#### Study material ####
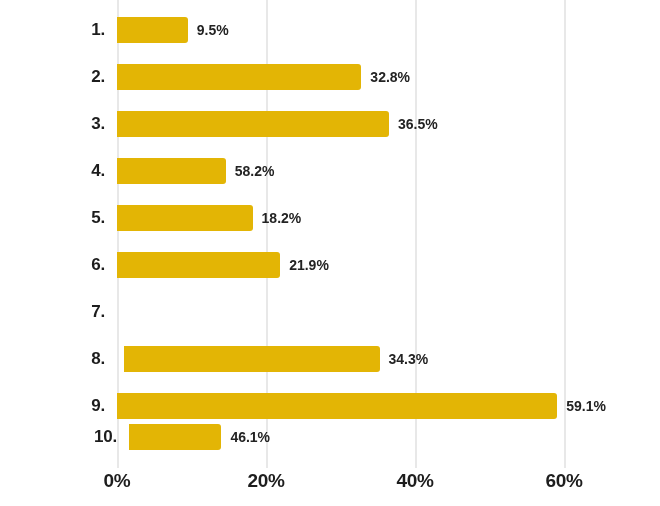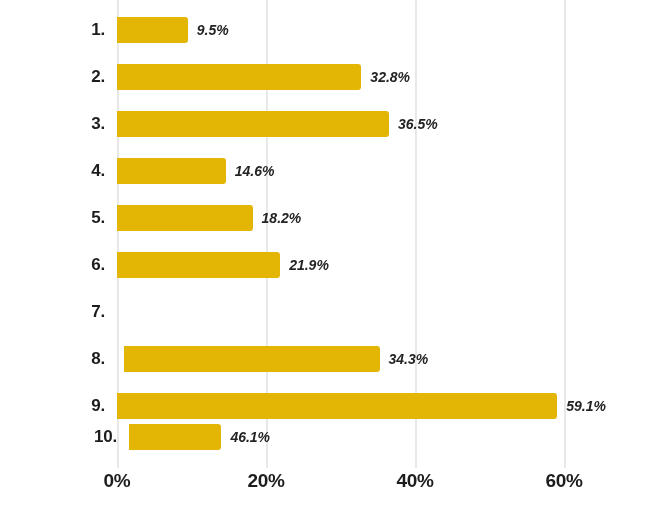--- a/index.html
+++ b/index.html
@@ -66,21 +66,20 @@
     font-weight: bold;
     color: #1d1d1d;
     letter-spacing: -0.2px;
   }
 
   .bar-wrap {
     position: absolute;
     left: 117px;
     top: 0;
     height: 26px;
-    font-style: italic;
   }
 
   .bar {
     position: absolute;
     left: 0;
     top: 0;
     height: 26px;
     background: #e3b505;
     border-radius: 0 3px 3px 0;
   }
@@ -151,21 +150,21 @@
         <div class="cat-label">3.</div>
         <div class="bar-wrap" style="width: 271.925px;">
           <div class="bar" style="width: 271.925px; background: rgb(227, 181, 5);"></div>
           <div class="value-label" style="left: 271.925px;">36.5%</div>
         </div>
       </div>
       <div class="bar-row" style="top: 158px;">
         <div class="cat-label">4.</div>
         <div class="bar-wrap" style="width: 108.77px;">
           <div class="bar" style="width: 108.77px; background: rgb(227, 181, 5);"></div>
-          <div class="value-label" style="left: 108.77px;">14.6%</div>
+          <div class="value-label" style="left: 108.77px;">58.2%</div>
         </div>
       </div>
       <div class="bar-row" style="top: 205px;">
         <div class="cat-label">5.</div>
         <div class="bar-wrap" style="width: 131px;">
           <div class="bar" style="width: 135.59px; background: rgb(227, 181, 5);"></div>
           <div class="value-label" style="left: 135.59px;">18.2%</div>
         </div>
       </div>
       <div class="bar-row" style="top: 252px;">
####
Description of the task: Looking through the data above, count the lines that include the string "value" and give only the count.

Task result: 4